*Data for this exercise:*
((

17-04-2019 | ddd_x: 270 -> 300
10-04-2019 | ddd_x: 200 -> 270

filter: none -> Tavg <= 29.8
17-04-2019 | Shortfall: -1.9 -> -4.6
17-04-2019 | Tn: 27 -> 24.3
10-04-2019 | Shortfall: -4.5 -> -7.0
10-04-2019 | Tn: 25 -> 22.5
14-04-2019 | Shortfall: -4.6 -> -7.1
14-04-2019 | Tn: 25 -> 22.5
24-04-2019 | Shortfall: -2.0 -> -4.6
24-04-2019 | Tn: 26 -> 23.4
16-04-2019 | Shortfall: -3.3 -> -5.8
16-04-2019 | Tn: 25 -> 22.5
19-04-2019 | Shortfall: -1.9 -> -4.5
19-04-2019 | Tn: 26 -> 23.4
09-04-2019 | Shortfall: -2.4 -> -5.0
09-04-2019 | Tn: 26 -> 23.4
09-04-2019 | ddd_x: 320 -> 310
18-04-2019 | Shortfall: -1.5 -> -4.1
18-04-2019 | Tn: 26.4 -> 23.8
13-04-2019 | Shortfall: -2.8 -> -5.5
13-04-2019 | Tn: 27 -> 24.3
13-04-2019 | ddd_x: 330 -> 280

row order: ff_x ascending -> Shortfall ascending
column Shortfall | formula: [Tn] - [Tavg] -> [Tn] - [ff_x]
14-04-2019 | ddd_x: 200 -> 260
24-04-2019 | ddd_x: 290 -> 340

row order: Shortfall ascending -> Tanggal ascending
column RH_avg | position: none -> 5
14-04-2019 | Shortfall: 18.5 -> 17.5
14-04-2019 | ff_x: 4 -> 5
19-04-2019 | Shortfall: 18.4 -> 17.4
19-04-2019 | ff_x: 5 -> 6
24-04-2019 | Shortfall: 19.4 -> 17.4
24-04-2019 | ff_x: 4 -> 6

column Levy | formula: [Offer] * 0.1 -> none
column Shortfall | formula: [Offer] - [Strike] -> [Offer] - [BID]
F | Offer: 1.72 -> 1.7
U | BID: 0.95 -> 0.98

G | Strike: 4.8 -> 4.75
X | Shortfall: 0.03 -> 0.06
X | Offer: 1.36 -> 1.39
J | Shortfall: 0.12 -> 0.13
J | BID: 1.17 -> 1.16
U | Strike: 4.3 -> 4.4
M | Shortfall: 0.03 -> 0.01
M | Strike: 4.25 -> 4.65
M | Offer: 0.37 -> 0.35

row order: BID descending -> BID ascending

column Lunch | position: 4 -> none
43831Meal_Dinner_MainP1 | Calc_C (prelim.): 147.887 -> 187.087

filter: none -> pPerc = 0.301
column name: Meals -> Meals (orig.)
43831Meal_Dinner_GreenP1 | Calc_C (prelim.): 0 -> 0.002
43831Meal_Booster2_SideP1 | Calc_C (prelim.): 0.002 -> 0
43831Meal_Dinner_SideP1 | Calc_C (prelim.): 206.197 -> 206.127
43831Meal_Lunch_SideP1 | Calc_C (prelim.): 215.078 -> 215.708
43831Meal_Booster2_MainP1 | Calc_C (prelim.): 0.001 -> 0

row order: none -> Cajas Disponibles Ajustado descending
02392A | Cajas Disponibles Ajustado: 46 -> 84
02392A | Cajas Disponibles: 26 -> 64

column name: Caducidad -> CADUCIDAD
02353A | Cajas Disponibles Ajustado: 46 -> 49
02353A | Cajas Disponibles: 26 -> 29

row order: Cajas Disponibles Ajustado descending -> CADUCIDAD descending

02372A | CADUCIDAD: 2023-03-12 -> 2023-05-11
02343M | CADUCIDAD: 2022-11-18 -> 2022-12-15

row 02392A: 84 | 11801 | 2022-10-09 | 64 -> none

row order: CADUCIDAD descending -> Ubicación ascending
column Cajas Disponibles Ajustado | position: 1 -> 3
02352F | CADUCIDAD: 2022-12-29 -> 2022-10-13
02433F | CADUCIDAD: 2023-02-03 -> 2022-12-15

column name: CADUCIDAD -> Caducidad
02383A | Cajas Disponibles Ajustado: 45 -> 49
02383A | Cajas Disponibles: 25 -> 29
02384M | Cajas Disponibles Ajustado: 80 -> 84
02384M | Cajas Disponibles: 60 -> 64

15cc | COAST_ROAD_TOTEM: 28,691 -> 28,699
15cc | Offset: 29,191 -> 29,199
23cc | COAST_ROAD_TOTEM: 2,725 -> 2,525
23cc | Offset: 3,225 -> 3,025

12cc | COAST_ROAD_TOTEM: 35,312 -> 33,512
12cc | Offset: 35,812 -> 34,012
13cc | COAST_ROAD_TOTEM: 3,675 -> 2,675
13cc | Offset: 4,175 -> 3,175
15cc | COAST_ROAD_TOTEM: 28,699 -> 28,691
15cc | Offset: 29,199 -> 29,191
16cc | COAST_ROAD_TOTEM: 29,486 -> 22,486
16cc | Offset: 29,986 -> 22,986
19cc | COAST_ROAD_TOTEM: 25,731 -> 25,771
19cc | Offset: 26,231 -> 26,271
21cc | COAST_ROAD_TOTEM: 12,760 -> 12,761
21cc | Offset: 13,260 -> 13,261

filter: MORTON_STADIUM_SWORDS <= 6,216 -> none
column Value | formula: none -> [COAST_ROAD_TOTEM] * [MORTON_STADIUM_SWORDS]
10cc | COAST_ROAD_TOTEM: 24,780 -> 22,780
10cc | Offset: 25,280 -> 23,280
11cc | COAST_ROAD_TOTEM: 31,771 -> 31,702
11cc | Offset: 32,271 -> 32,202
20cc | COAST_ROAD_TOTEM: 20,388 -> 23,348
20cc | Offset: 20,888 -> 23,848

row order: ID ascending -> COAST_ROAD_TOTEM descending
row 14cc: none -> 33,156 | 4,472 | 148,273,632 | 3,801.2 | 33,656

))

In the listing above, how many lines have the string "name" in them? Reply with only the figure.

*Solution to this problem:* 3